(User interface change data)
::::::::
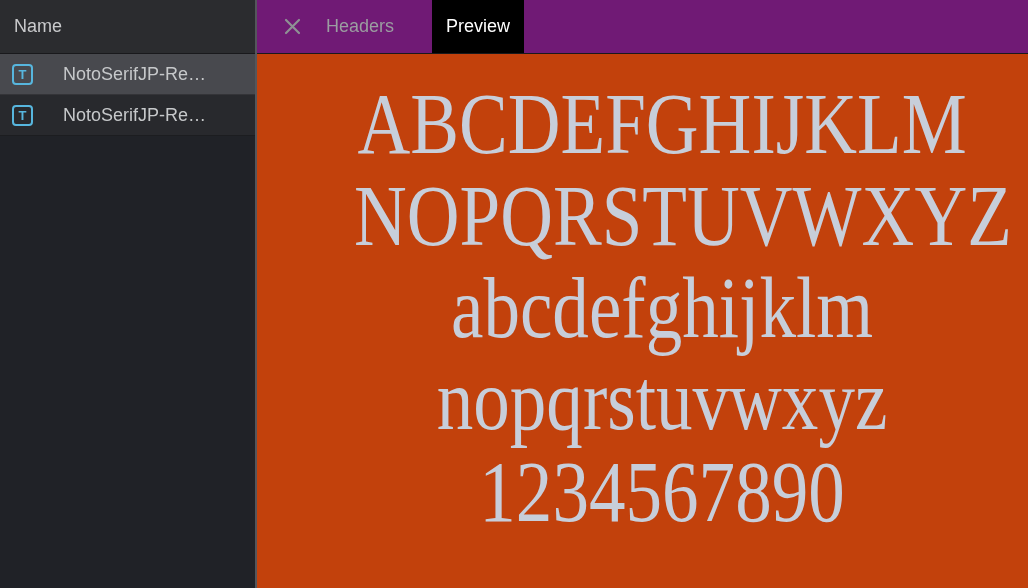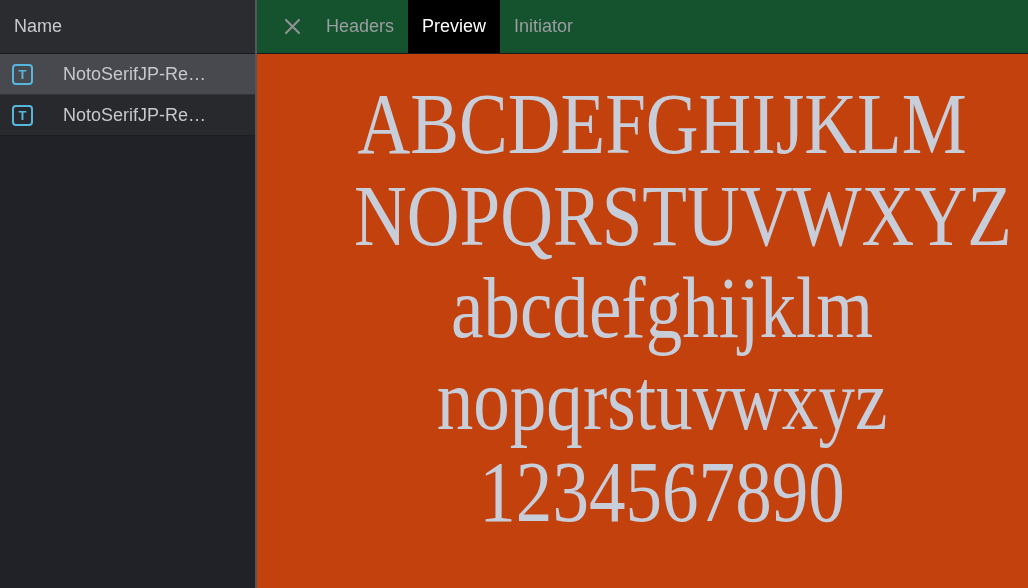"Headers" .tabbar { background: #14532d -> #701a75 }
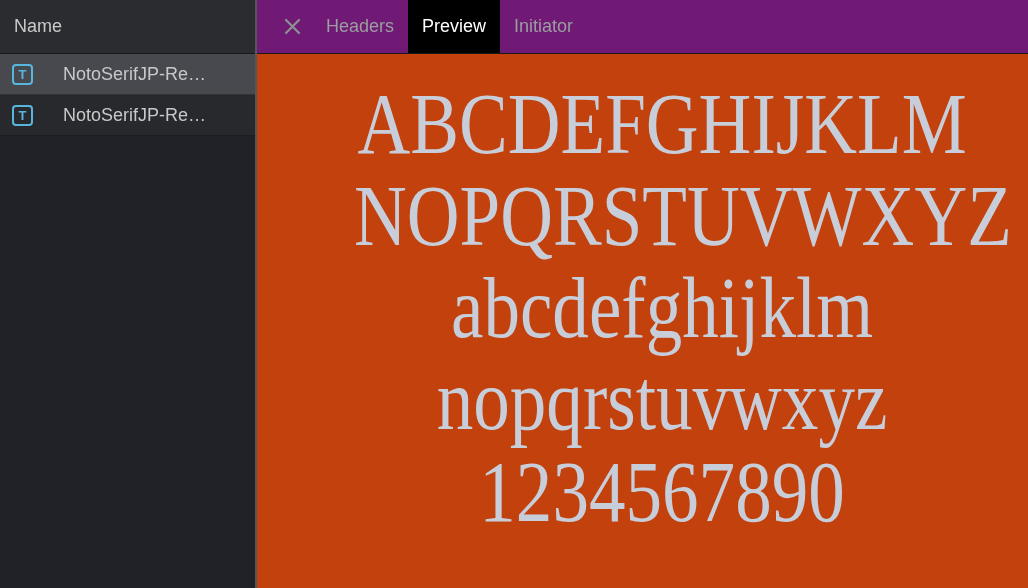"Preview" .tab.active { margin-left: none -> 24px }
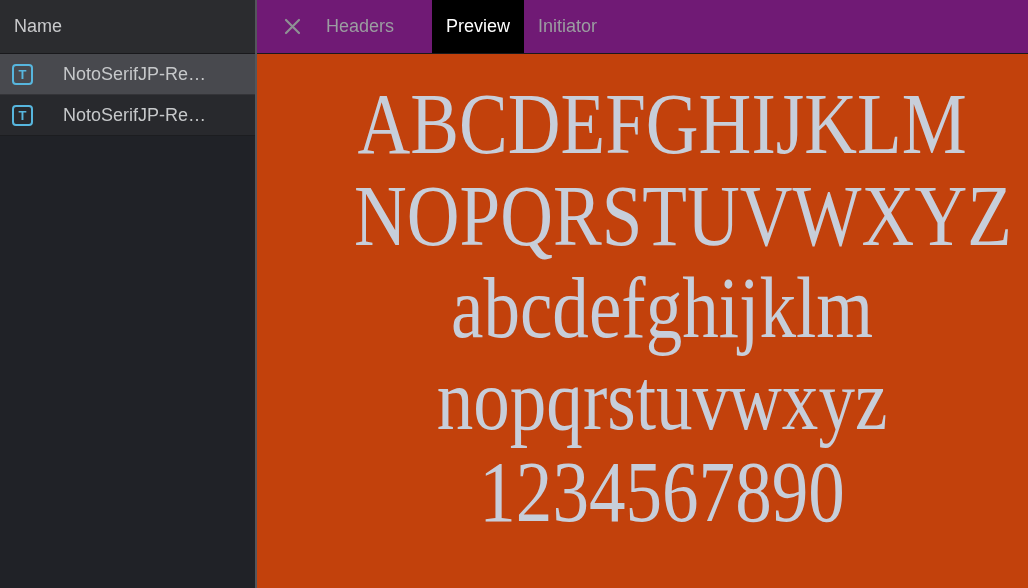"Initiator" div.tab { html: <div>Initiator</div> -> none }
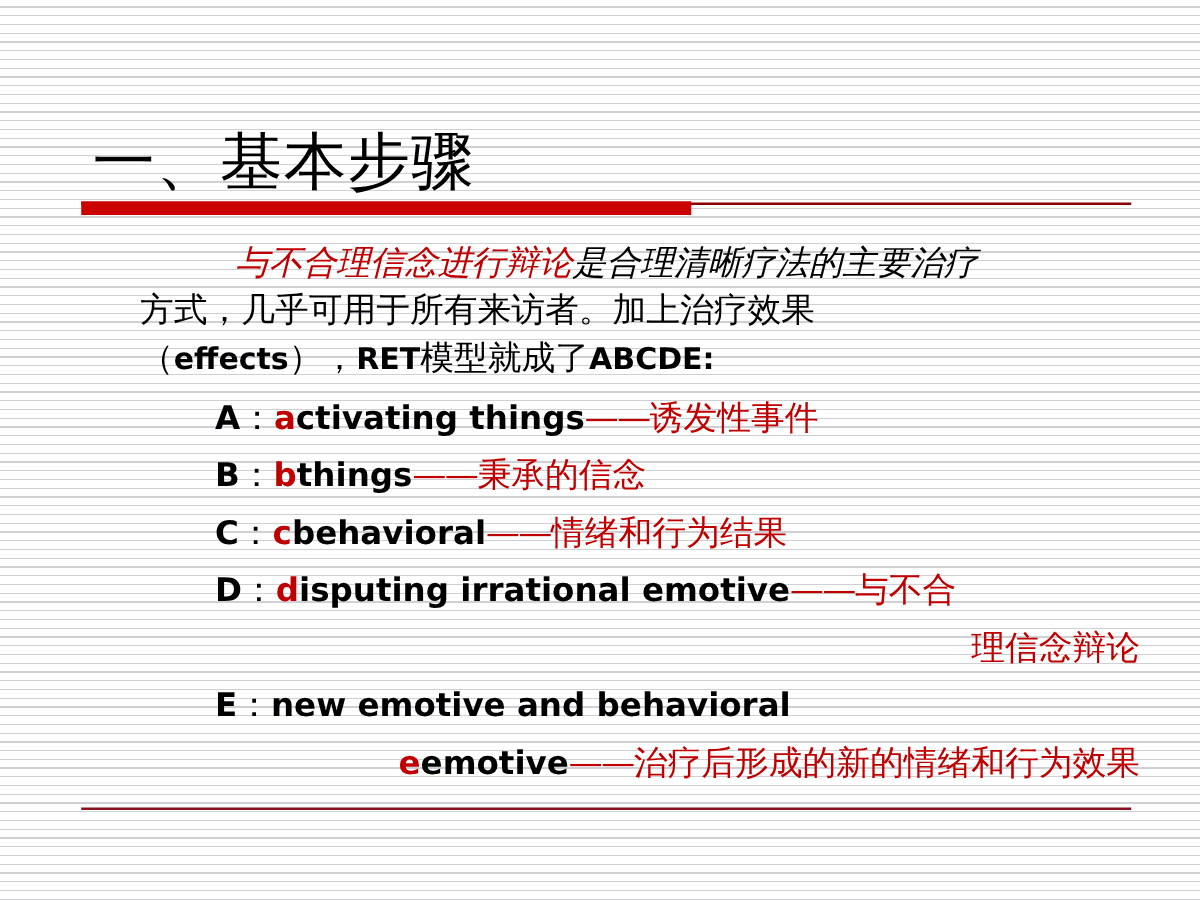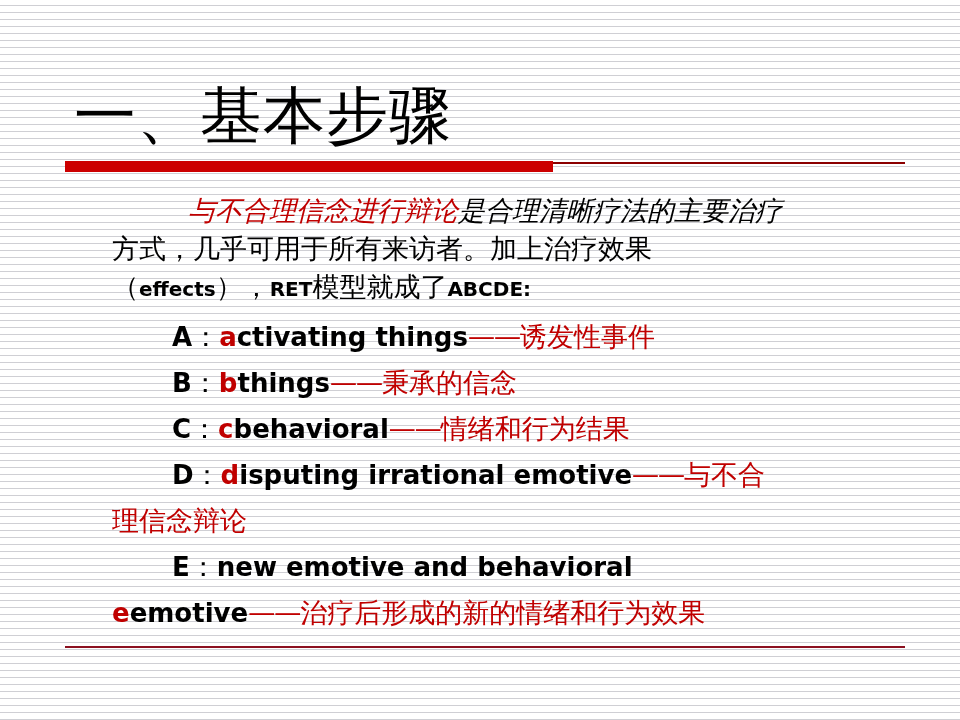"一、基本步骤" #title { font-size: 62px -> 50px; top: 88px -> 101px }
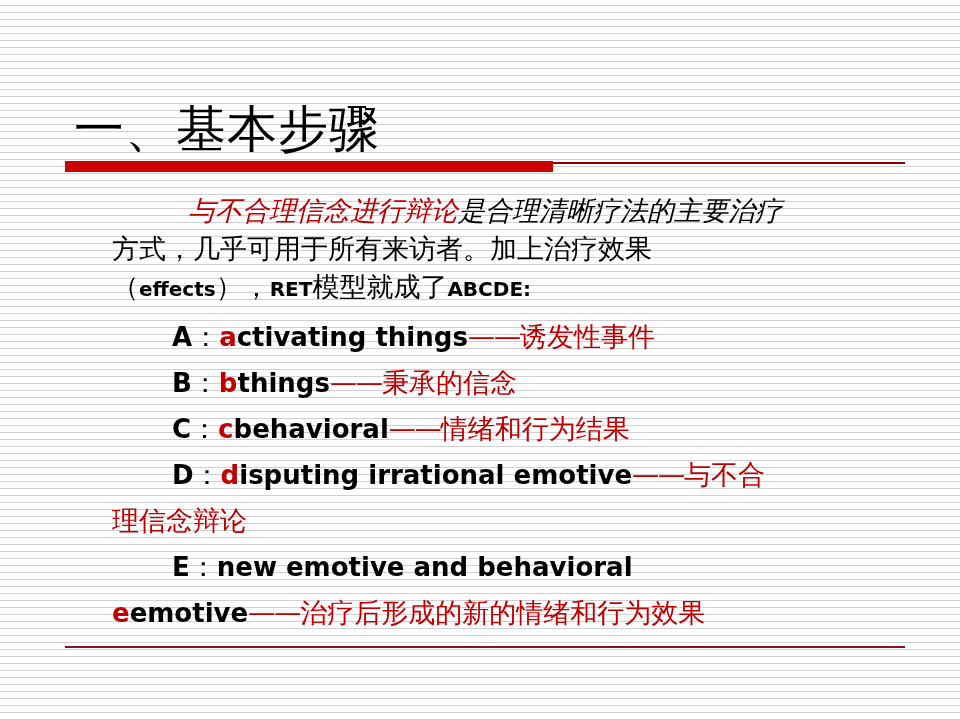"effects" .lat { font-size: 20px -> 24px }
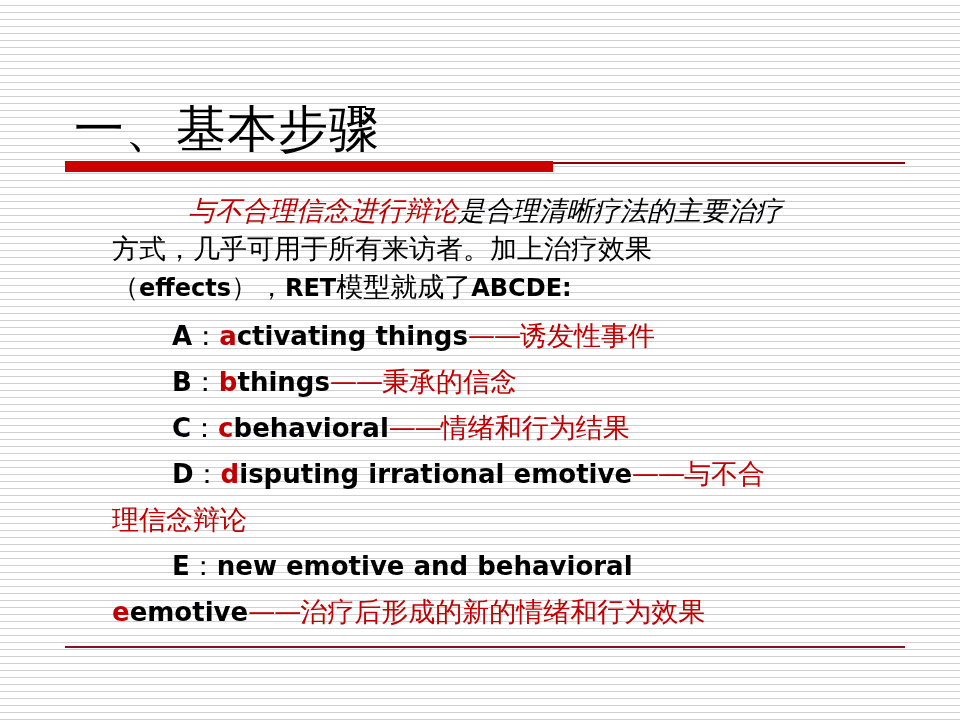"理信念辩论" .cont { text-align: none -> right }
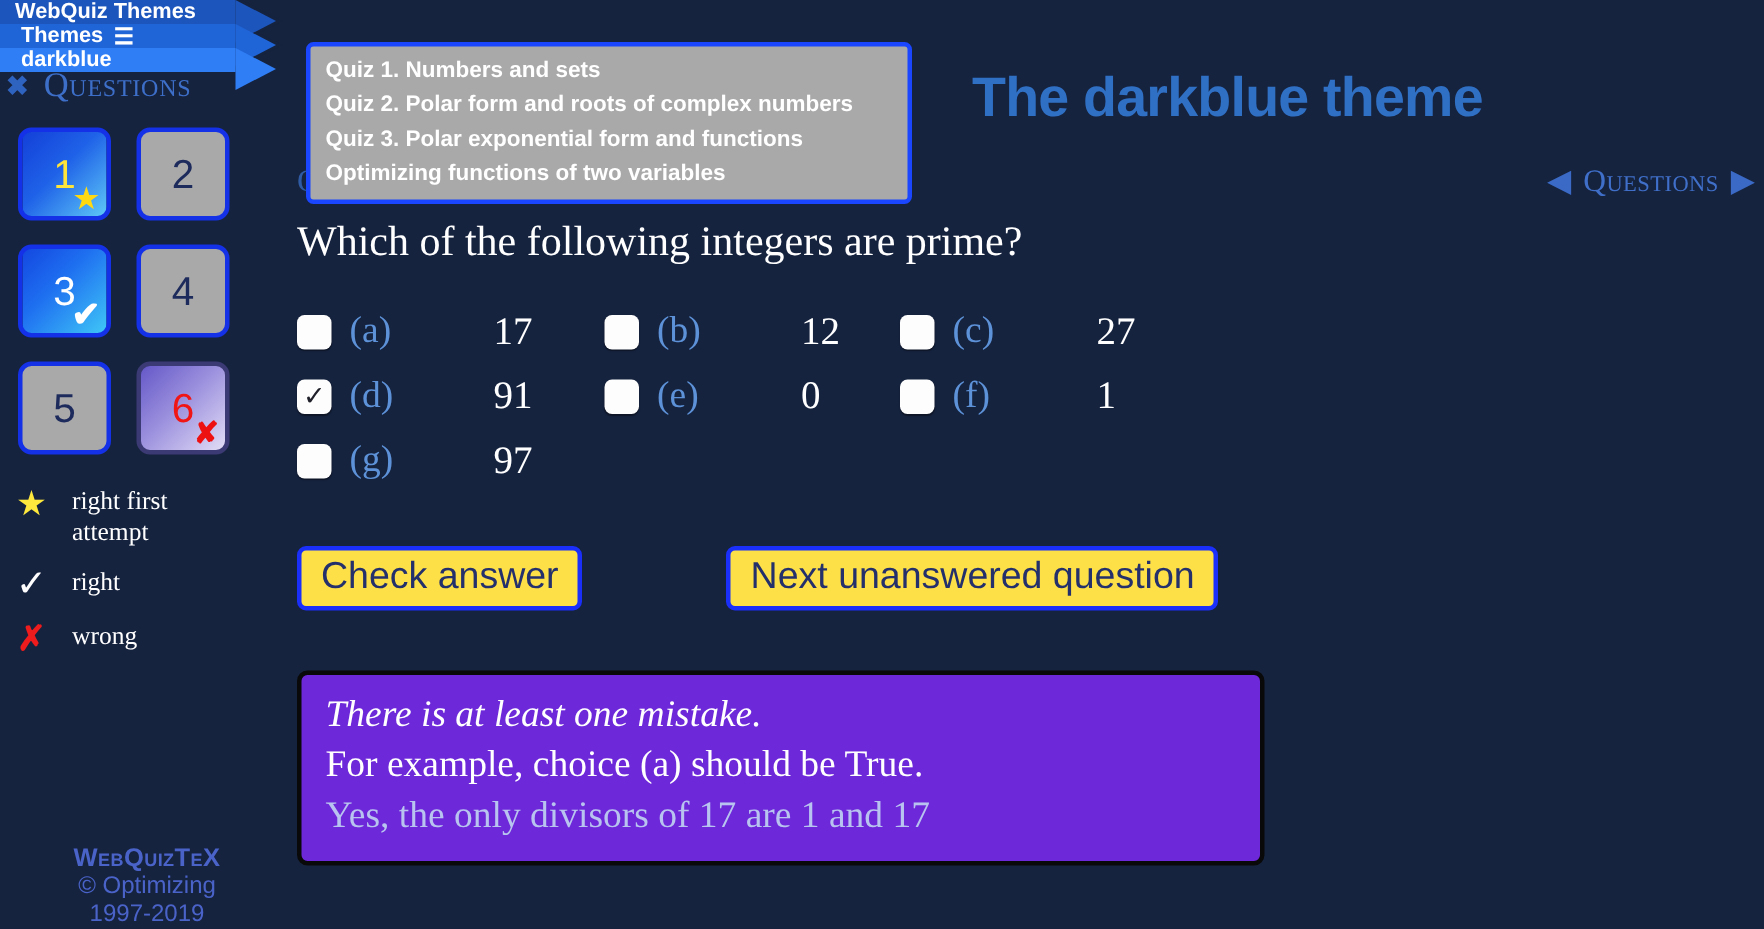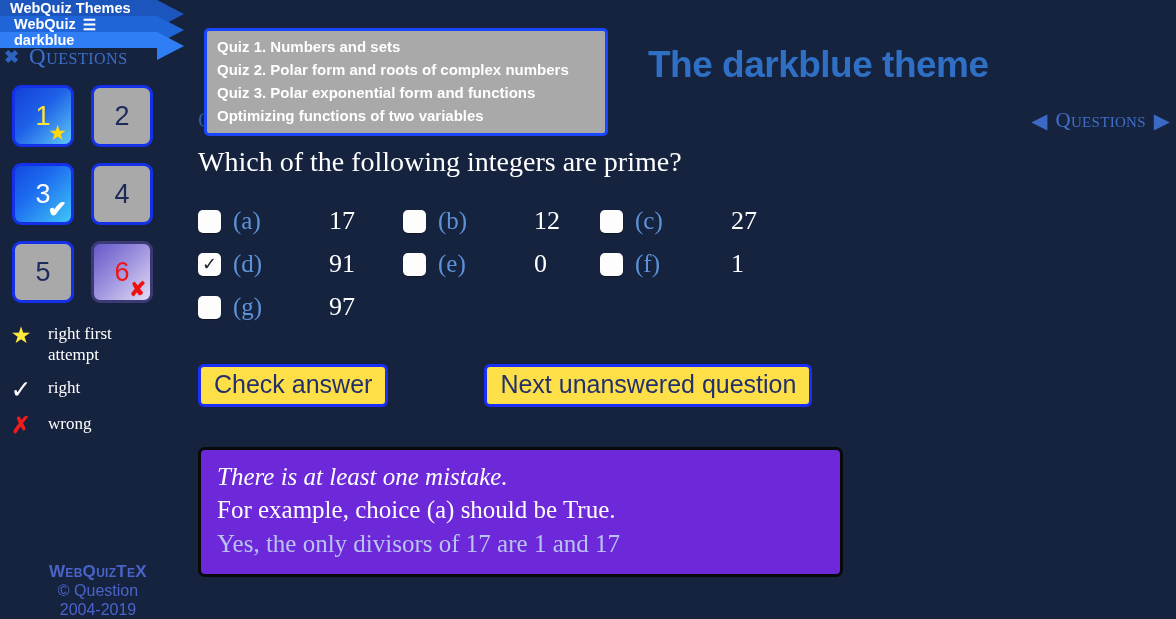"WebQuiz" span { text: WebQuiz -> Themes }
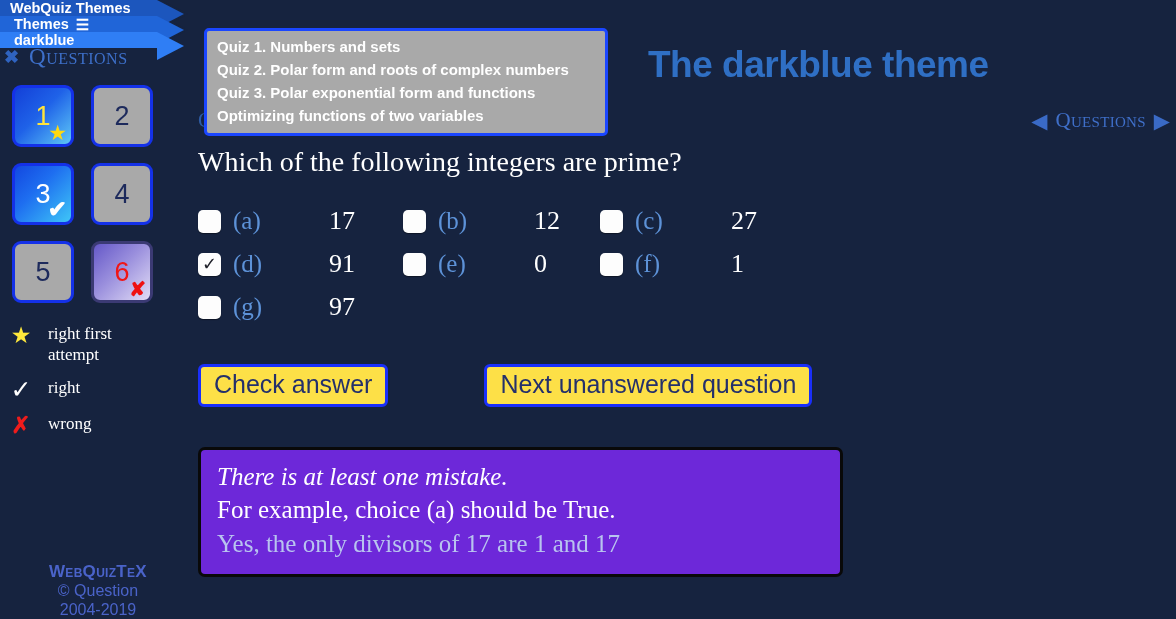"© Question" div.copy { text: Question -> Optimizing }
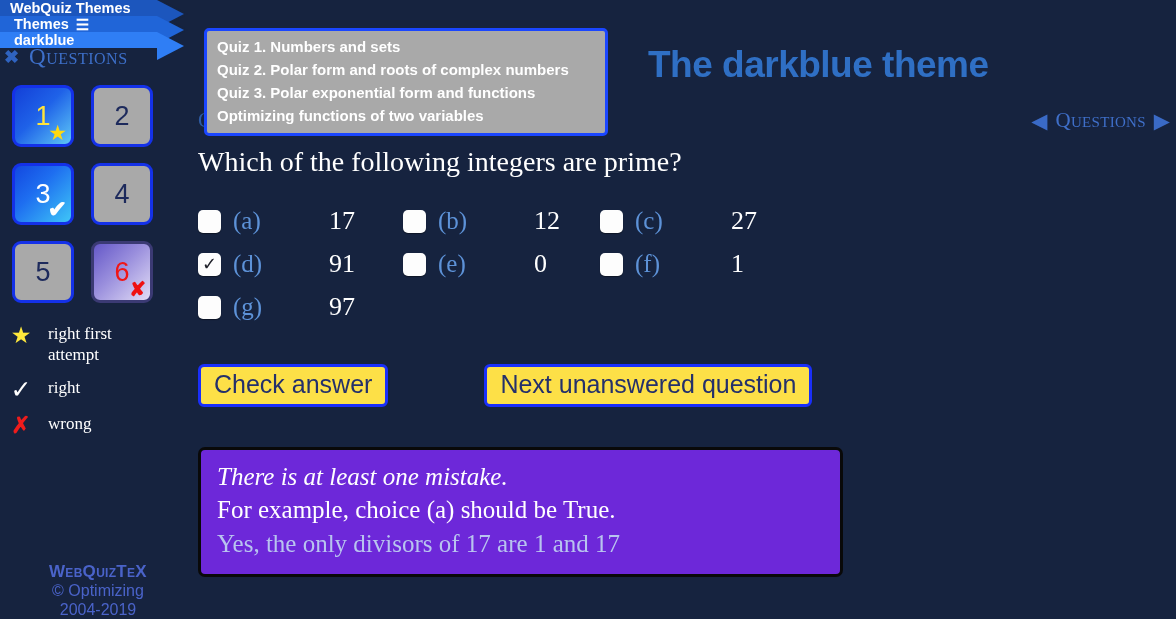"2004-2019" div.copy { text: 2004-2019 -> 1997-2019 }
::::::::
### EXERCISE INSTRUCTIONS
The line with "font-size: 20px ->" and each line after it, through the final line of the data, are to be duplicated exactly, with pictures left out and nothing more included.

### SOLVED EXERCISE
"effects" .lat { font-size: 20px -> 24px }
"理信念辩论" .cont { text-align: none -> right }
"WebQuiz" span { text: WebQuiz -> Themes }
"© Question" div.copy { text: Question -> Optimizing }
"2004-2019" div.copy { text: 2004-2019 -> 1997-2019 }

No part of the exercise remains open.